I am finding it is easier to google my questions than it is to look it up in the Reaper manual.

How to change the whole track's color:

http://forum.cockos.com/showthread.php?t=42113


----------



## Ozymandias (May 26, 2012)

I've never attempted to change the TCP colors before, but I imagine the Reaper forum would have a solution for that. (Edit: I see you've found one already.  )

If one of your reverb buses is going to be a dry signal, then yes I think you willl need to disable the master send on any section parent tracks which are routed to that. Otherwise, you'll get some duplicated signals (in theory, at least...).


----------



## Darthmorphling (May 27, 2012)

Ozymandias @ Sat May 26 said:


> I've never attempted to change the TCP colors before, but I imagine the Reaper forum would have a solution for that. (Edit: I see you've found one already.  )
> 
> If one of your reverb buses is going to be a dry signal, then yes I think you willl need to disable the master send on any section parent tracks which are routed to that. Otherwise, you'll get some duplicated signals (in theory, at least...).



Just wanted to say thanks for the help getting my template all setup. I got it all set up the way I wanted and everything is working correctly. Each instrument section has its own Kontakt instance. There are up to 16 midi tracks feeding the patches in that instance. Kontakt is sending audio to an audio track for each of the patches. Those audio tracks are not sending to the master track, but instead to two buses: one dry and one with reverb that goes to the master track.

I have each section color coded for easy identification and set up in folder. In the track section only the midi tracks are visible and only the audio tracks are visible in the mixer. I did modify the config file to make the super collapsed bars disappear, but I must have did it wrong. Not in a hurry to get that figured out just yet. Once summer vacation starts for me I am thinking about doing a tutorial for setting this up, but first I just want to actually make some music!

Thanks again Ozymandias!

Don


----------



## ontrackmusic (May 29, 2012)

Hi Darthmorphling...Congrats on getting your template setup. Sorry I was MIA there for a while. If you're still interested in seeing my template, feel free to shoot me a PM.

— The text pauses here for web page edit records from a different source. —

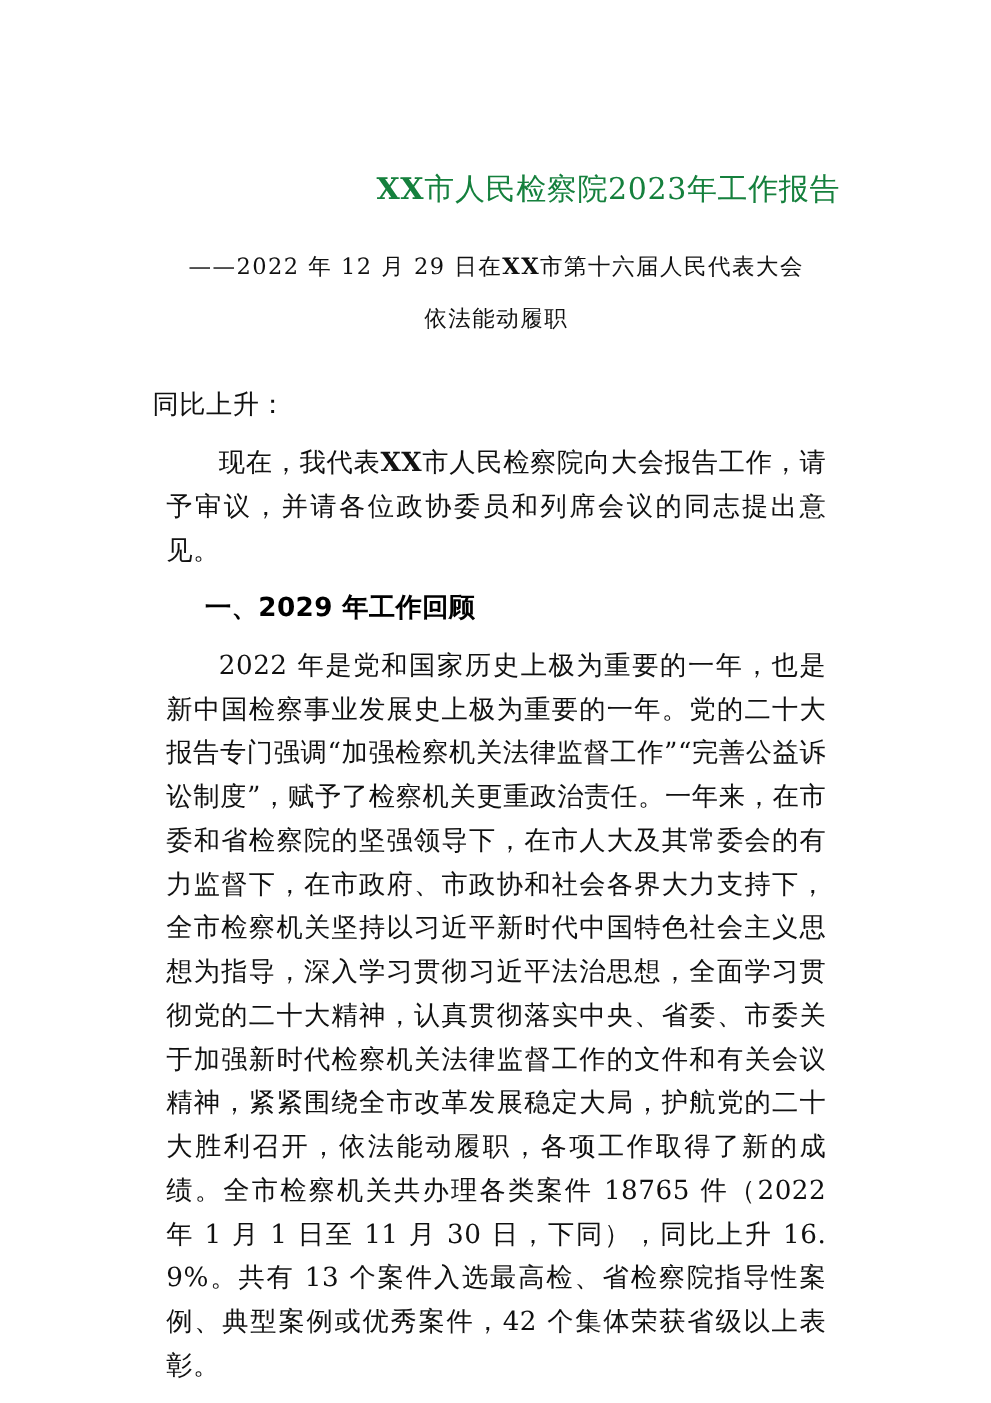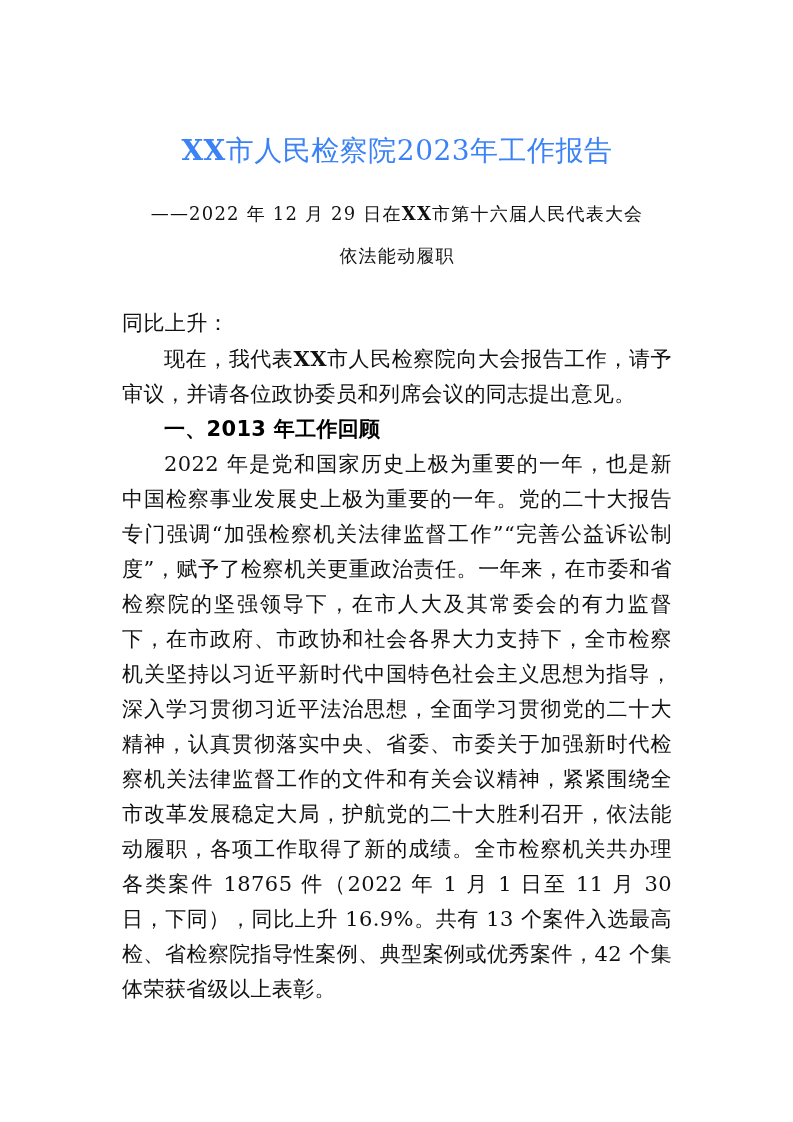"XX市人民检察院2023年工作报告" .doc-title { color: #3b82f6 -> #15803d; font-size: 28px -> 24px; text-align: center -> right }
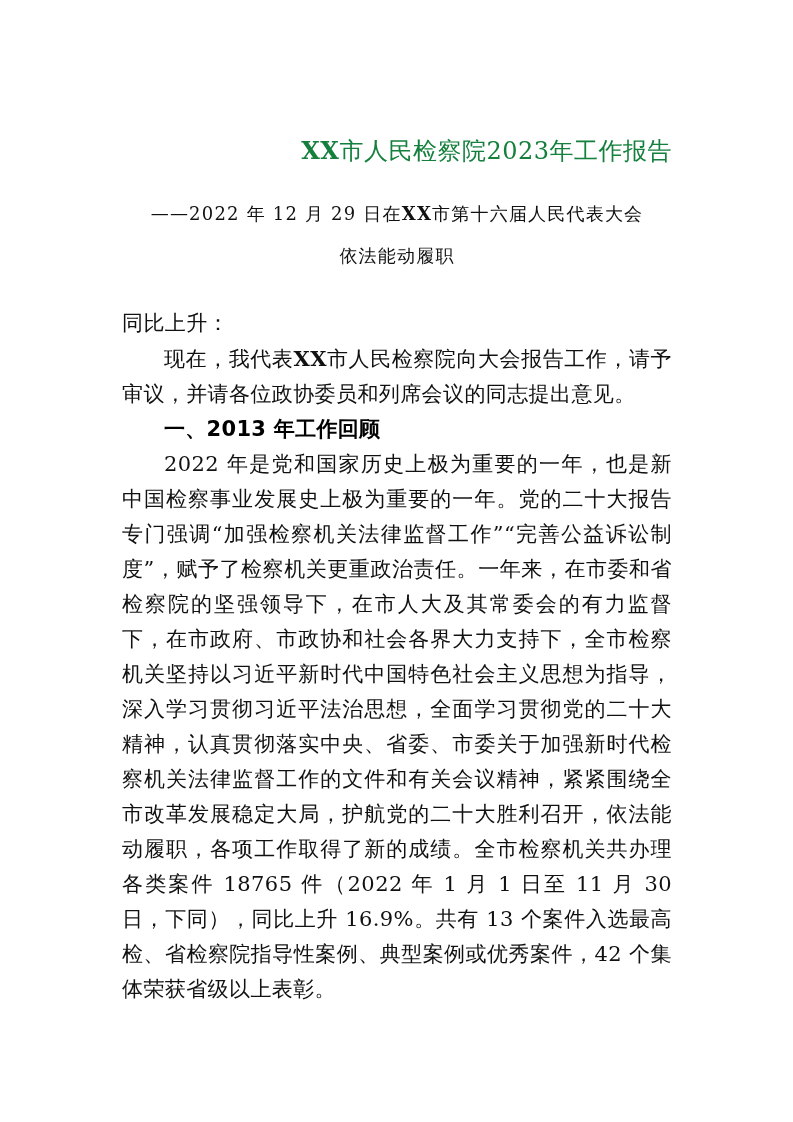"现在，我代表XX市人民检察院向大会报告工作，请予审议，并请各位政协委员和列席会议" .body-para { margin: 0 -> 11px }
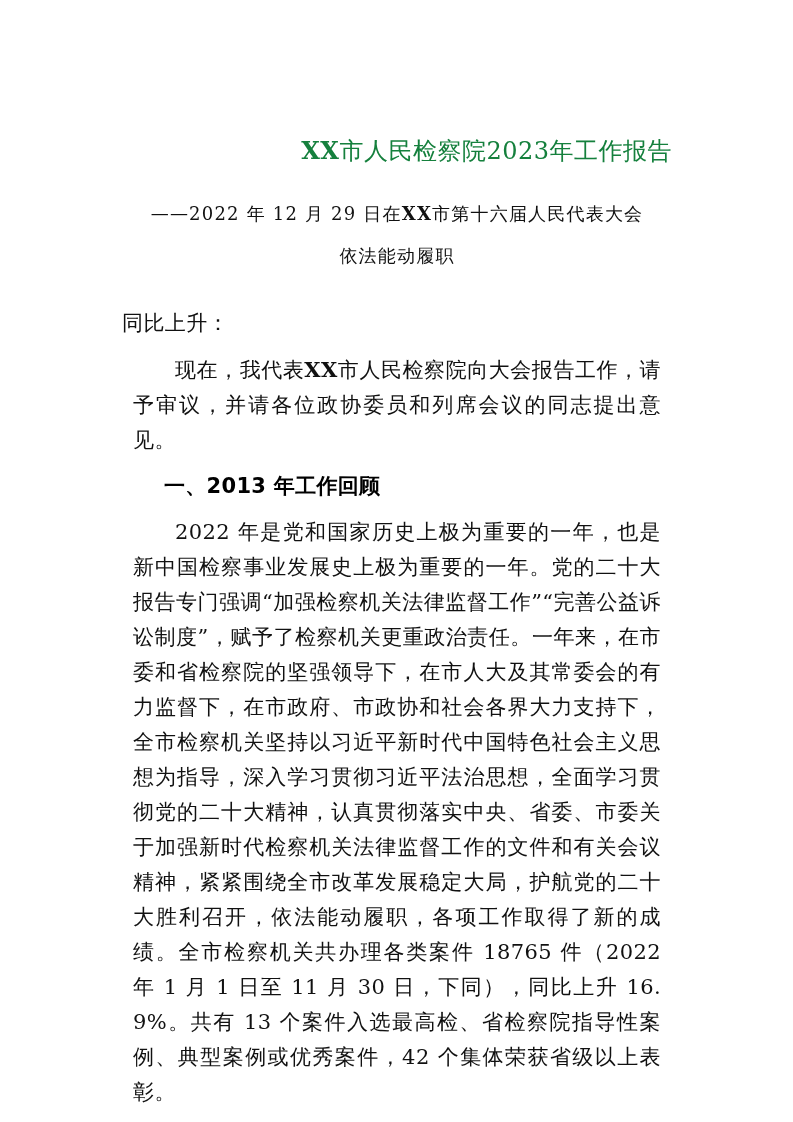"一、2013 年工作回顾" p.section-heading { text: 2013 -> 2029 }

Ozymandias: My reaper project file is about 22-25MB if I remember correctly. I clocked my save time at over 30 seconds...really annoying. I'm still not sure why it takes so long, although I wonder if somehow the Hollywood series stuff in PLAY is involved, since my Kontakt-heavy template (with LASS) saves in a matter of a second or two. Dunno.


----------



## Darthmorphling (May 29, 2012)

@ontrackmusic

Thanks for the offer. I was just curious to see how the routing was set up. All is good now so again thanks! Actually I take that back it would be good tosee how you have your instruments set up. Your template is too big for gmail, but do you think it might compress using winrar or winzip? I'll PM you me email.

@Ozymandias

I was researching how to get the supercollapse option to work and apparently there are some possible issues with changing it to 0. Even though the tracks are not seen they can still be selected. This allows accidental editing or other mayham. 

Apparently there is a script you can run that actually toggles the tracks visible/invisible by clicking on the folder track.


----------



## Ozymandias (May 29, 2012)

Hi Don,

Yes, that's absolutely correct - I'd forgotten about that issue. Ironically, I've yet to accidentally edit an invisible track, but I have accidentally edited plenty of visible ones. :D

I use the WALTER route for hiding supercollapsed tracks mainly because I usually only have my MIDI tracks displayed in the TCP. Consequently, if I used a custom action to toggle visibility for all child tracks within a given folder, it would reveal both my MIDI and my audio tracks, which would throw a spanner in my template.

I could probably get around this problem by using custom actions which only act on specific dummy track groups (i.e. groups set up with no "master"), but I've never got around to trying that out. Regular incremental saves of my projects keep me reasonably immune from any wayward clicking.

That said, definitely go with whichever option seems best to you. The WALTER edit certainly has its risks.


----------